I like working with others as much as the next guy. But when I think back to the days of group projects in school and to team-building sessions I’ve attended on the job, I want to gag. “Group” work makes me feel as if I’m being coerced into some kind of Soviet labor camp where my efforts are exploited and someone else takes the credit.
So what a pleasant surprise to come across Teamwork Is an Individual Skill, a new book (Berrett-Koehler Publications, www.bkconnection.com) by Dr. Christopher Avery, whose Austin, Texas- based Partnerwerks consults for companies that include 3M, Exxon and IBM. Dr. Avery is a kind of Ayn Rand of individualism among group experts.
“One of the myths of teams is that you have to subordinate your own self-interest for the team,” he says. While Avery doesn’t like to lapse into sports metaphors, he notes that the big leagues have successfully bridged the individual-team gap. On a pro basketball team, for instance, players are motivated to be winners individually (so they can sign multi-million-dollar contracts and earn product endorsement fees). But they’re also motivated to work as part of the whole, so the team can win more games and become a more valuable franchise, which enhances each player’s own fortune.
“The secret is in seeing how individual and group fates are linked,” says Avery, and the same holds true on the job. For teams to succeed, each worker must feel as if he or she is also advancing as an individual.
Avery likes to explode other team myths. One is that team building is complex and requires experts.
“The truth is, teamwork is an organic human process that we lose touch with between the ages of four and seven when authority enters the picture. People have inherent team skills; teamwork happens spontaneously all the time.”
Another myth is that teambuilding takes time and money, and that it takes away from real work.

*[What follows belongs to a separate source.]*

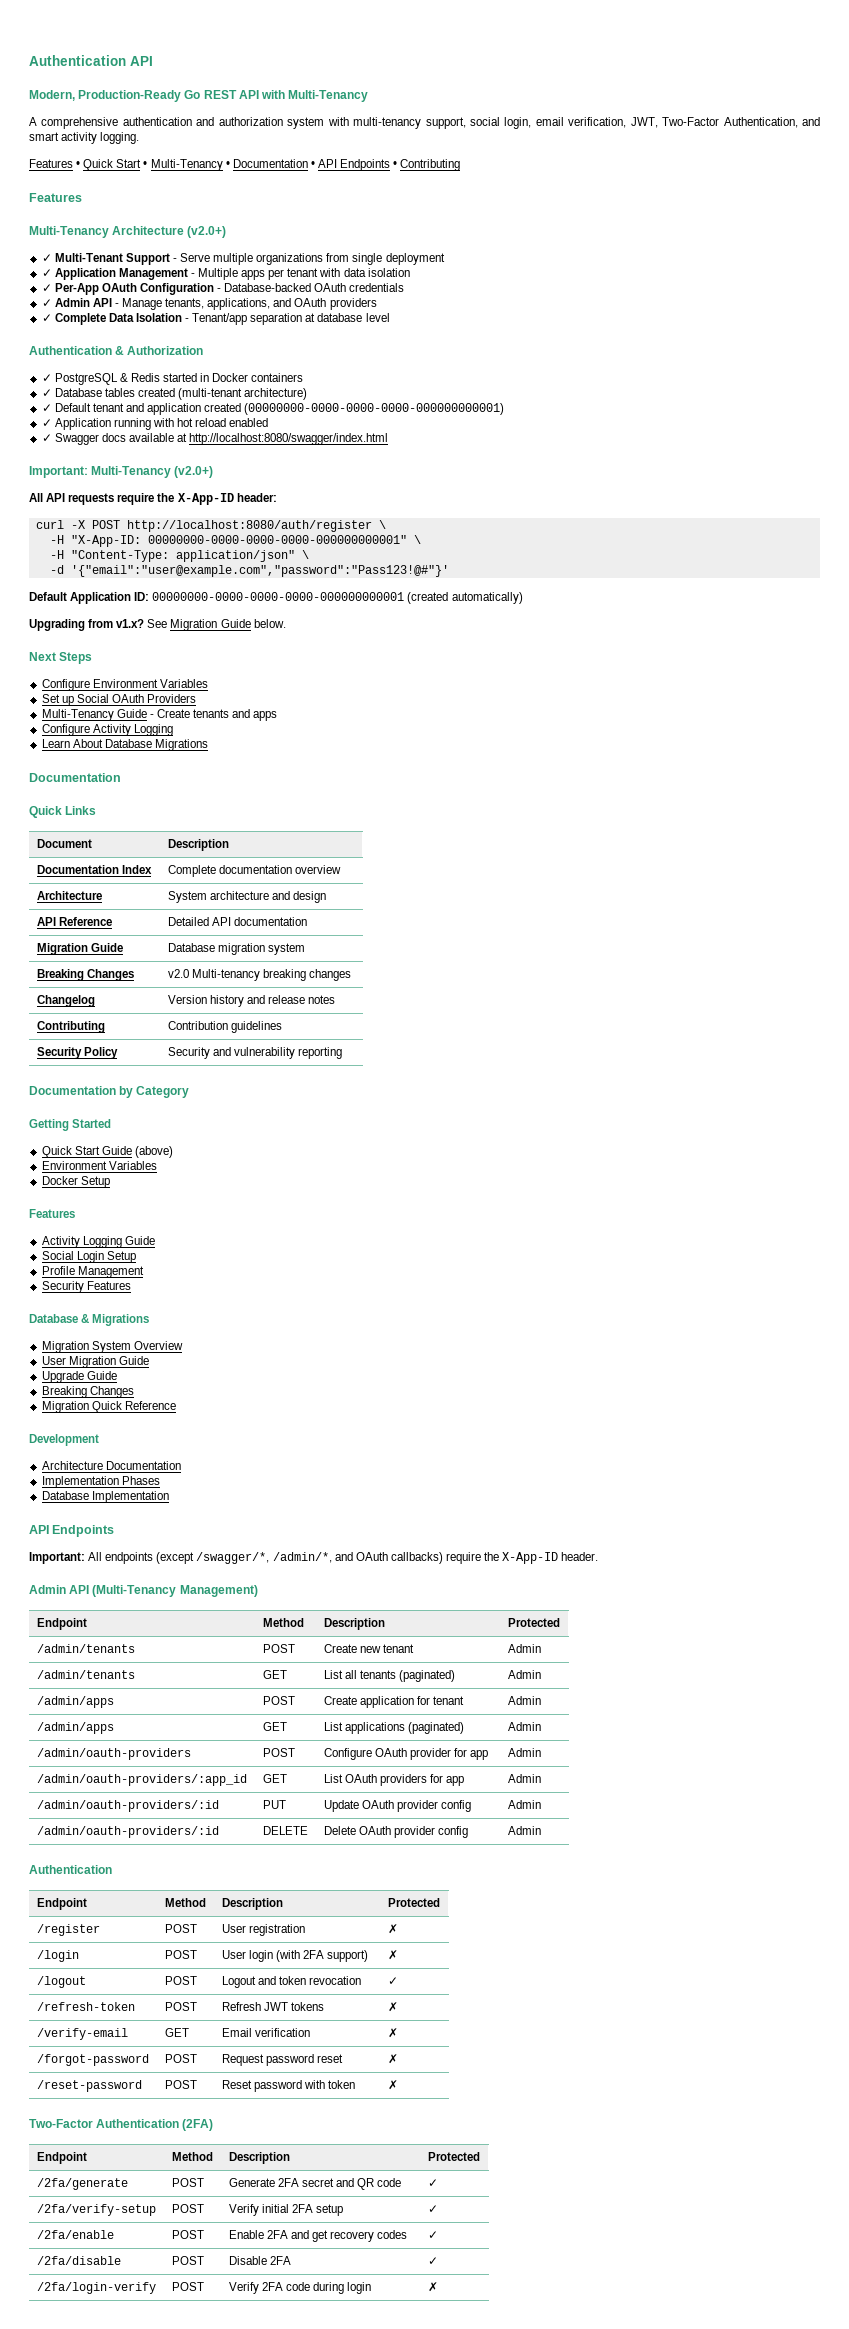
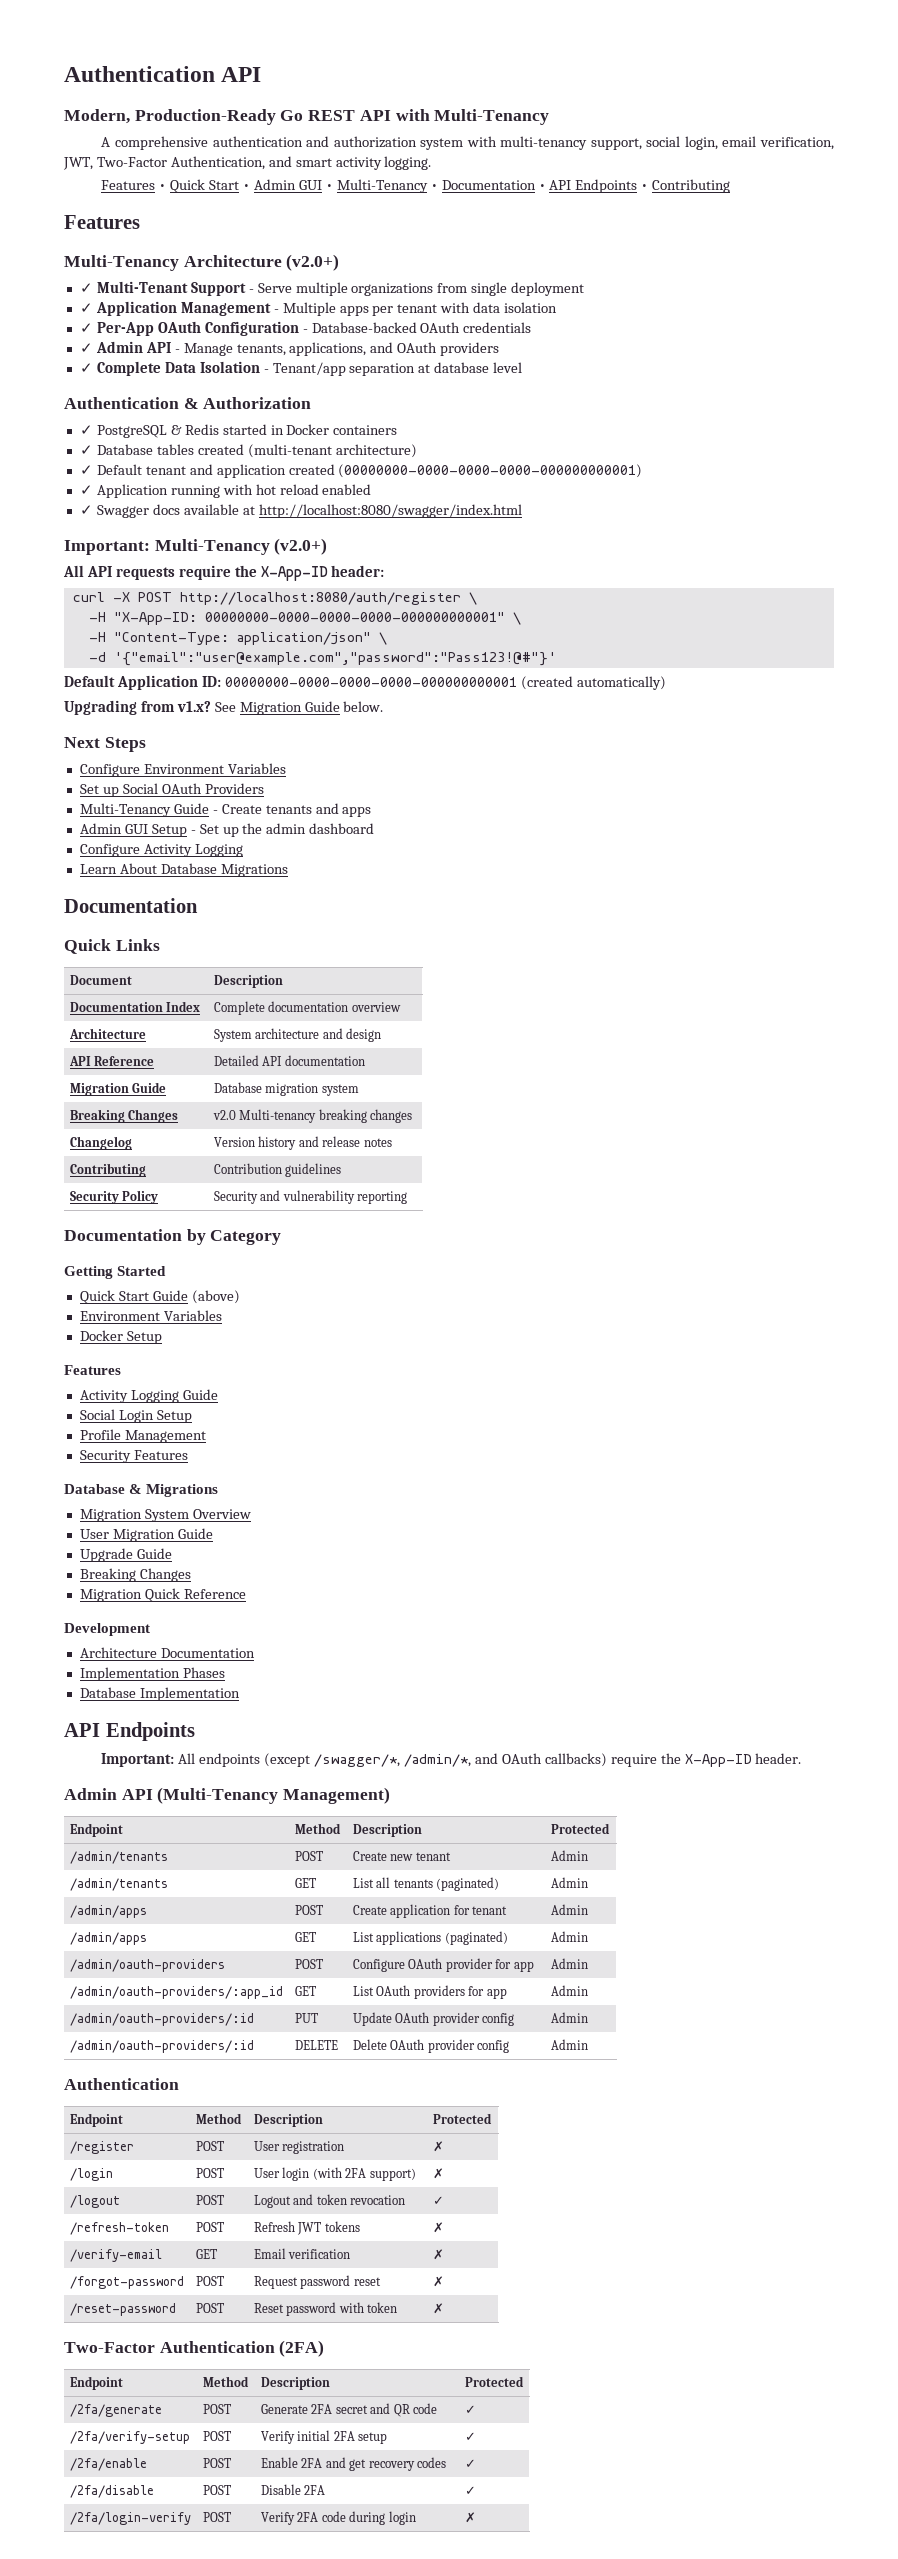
- Features • Quick Start • Multi-Tenancy • Documentation • API Endpoints • Contributing
+ Features • Quick Start • Admin GUI • Multi-Tenancy • Documentation • API Endpoints • Contributing
+ Admin GUI Setup - Set up the admin dashboard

“That’s not true at all,” says Avery. “By their nature, teams are temporary and informal. They come about around a clear goal or outcome, and they form out of collective interest, not by assignment.”
Must everyone on a team like each other in order for it to be effective? No. That’s a myth, too, says Avery, because the real bond that holds a team together is a shared sense of purpose. Without having a true purpose that all team members can agree on, teams can be a waste of time and a destroyer of morale.
“I’ve spent my life looking at the natural laws of teamwork and how work gets done,” Avery says, “and I think we’re still in the dark ages of understanding management in organizations.”
Yet he says we’ve come a long way from the days when managers viewed themselves as puppeteers. With organizations getting flatter and everyone working harder and faster to keep up, Avery believes more managers will come from those who assume responsibility rather than from those who wield carrots and sticks.
“Unless managers are respected by their teams, they won’t be able to accomplish a thing.”